Before-and-after page screenshots:
--
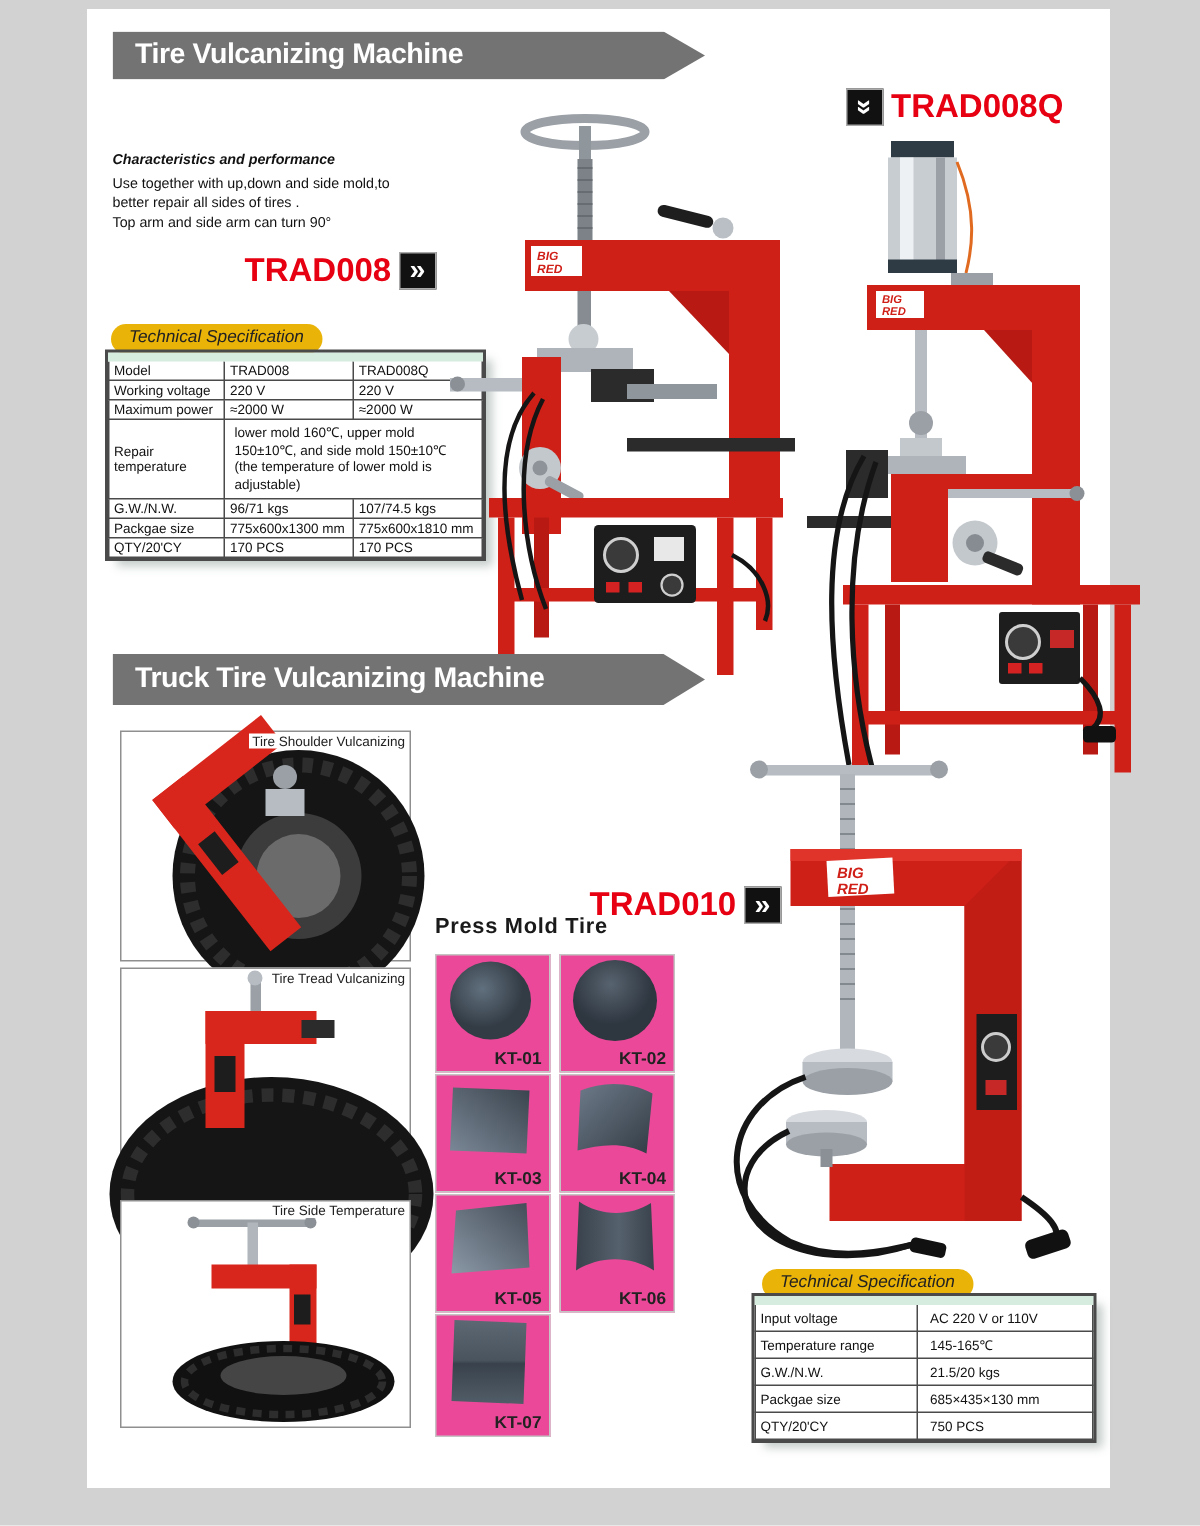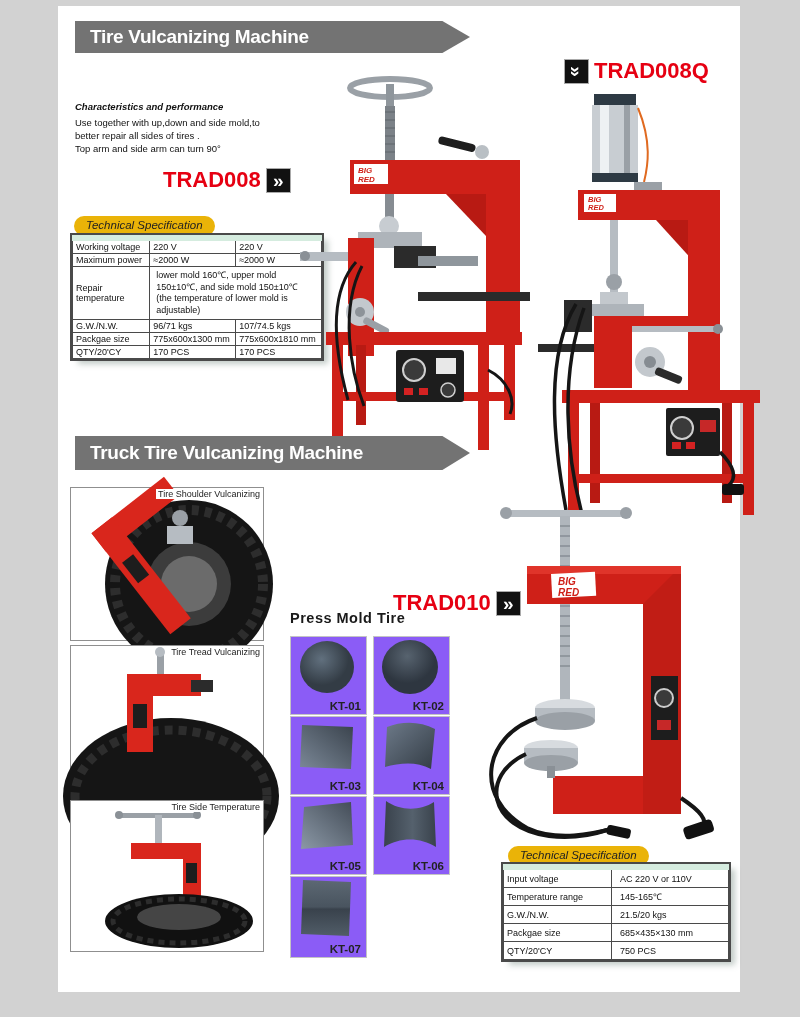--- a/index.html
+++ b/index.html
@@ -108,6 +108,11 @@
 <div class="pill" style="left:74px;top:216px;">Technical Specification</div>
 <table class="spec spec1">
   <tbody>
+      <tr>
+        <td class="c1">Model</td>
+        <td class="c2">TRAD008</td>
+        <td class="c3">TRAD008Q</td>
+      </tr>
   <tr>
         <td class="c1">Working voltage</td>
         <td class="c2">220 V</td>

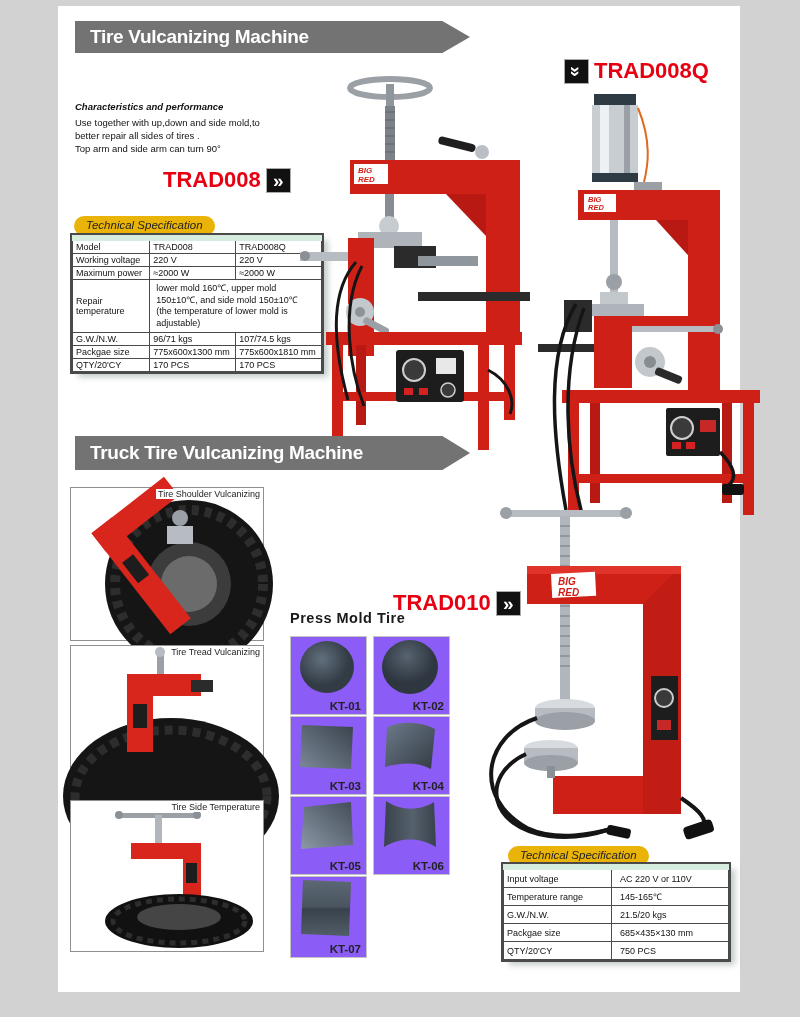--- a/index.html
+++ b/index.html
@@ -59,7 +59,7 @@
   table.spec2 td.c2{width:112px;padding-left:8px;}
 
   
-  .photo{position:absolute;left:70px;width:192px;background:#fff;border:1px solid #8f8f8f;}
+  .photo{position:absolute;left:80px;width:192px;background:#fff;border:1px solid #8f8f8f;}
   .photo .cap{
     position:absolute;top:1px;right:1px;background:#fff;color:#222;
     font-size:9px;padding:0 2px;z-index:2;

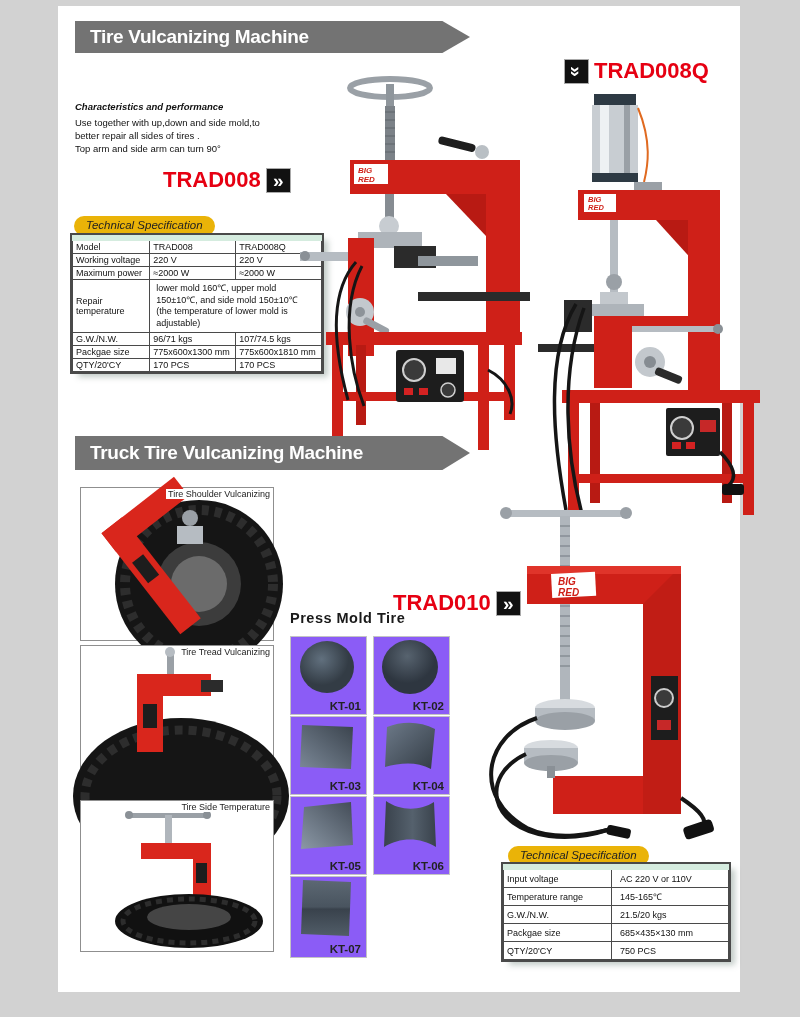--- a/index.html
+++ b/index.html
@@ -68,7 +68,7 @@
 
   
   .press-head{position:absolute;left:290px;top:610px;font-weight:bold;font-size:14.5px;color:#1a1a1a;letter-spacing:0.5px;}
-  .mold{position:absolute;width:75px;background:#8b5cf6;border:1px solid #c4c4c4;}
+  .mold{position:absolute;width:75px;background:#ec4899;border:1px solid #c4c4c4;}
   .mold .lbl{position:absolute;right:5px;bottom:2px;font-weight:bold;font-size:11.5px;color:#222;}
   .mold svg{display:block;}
--
→ **WHAT THE TASK ASKS**
For each line in the entries that holds "weight", return that line.

→ **EXERCISE OUTPUT**
   .press-head{position:absolute;left:290px;top:610px;font-weight:bold;font-size:14.5px;color:#1a1a1a;letter-spacing:0.5px;}
   .mold .lbl{position:absolute;right:5px;bottom:2px;font-weight:bold;font-size:11.5px;color:#222;}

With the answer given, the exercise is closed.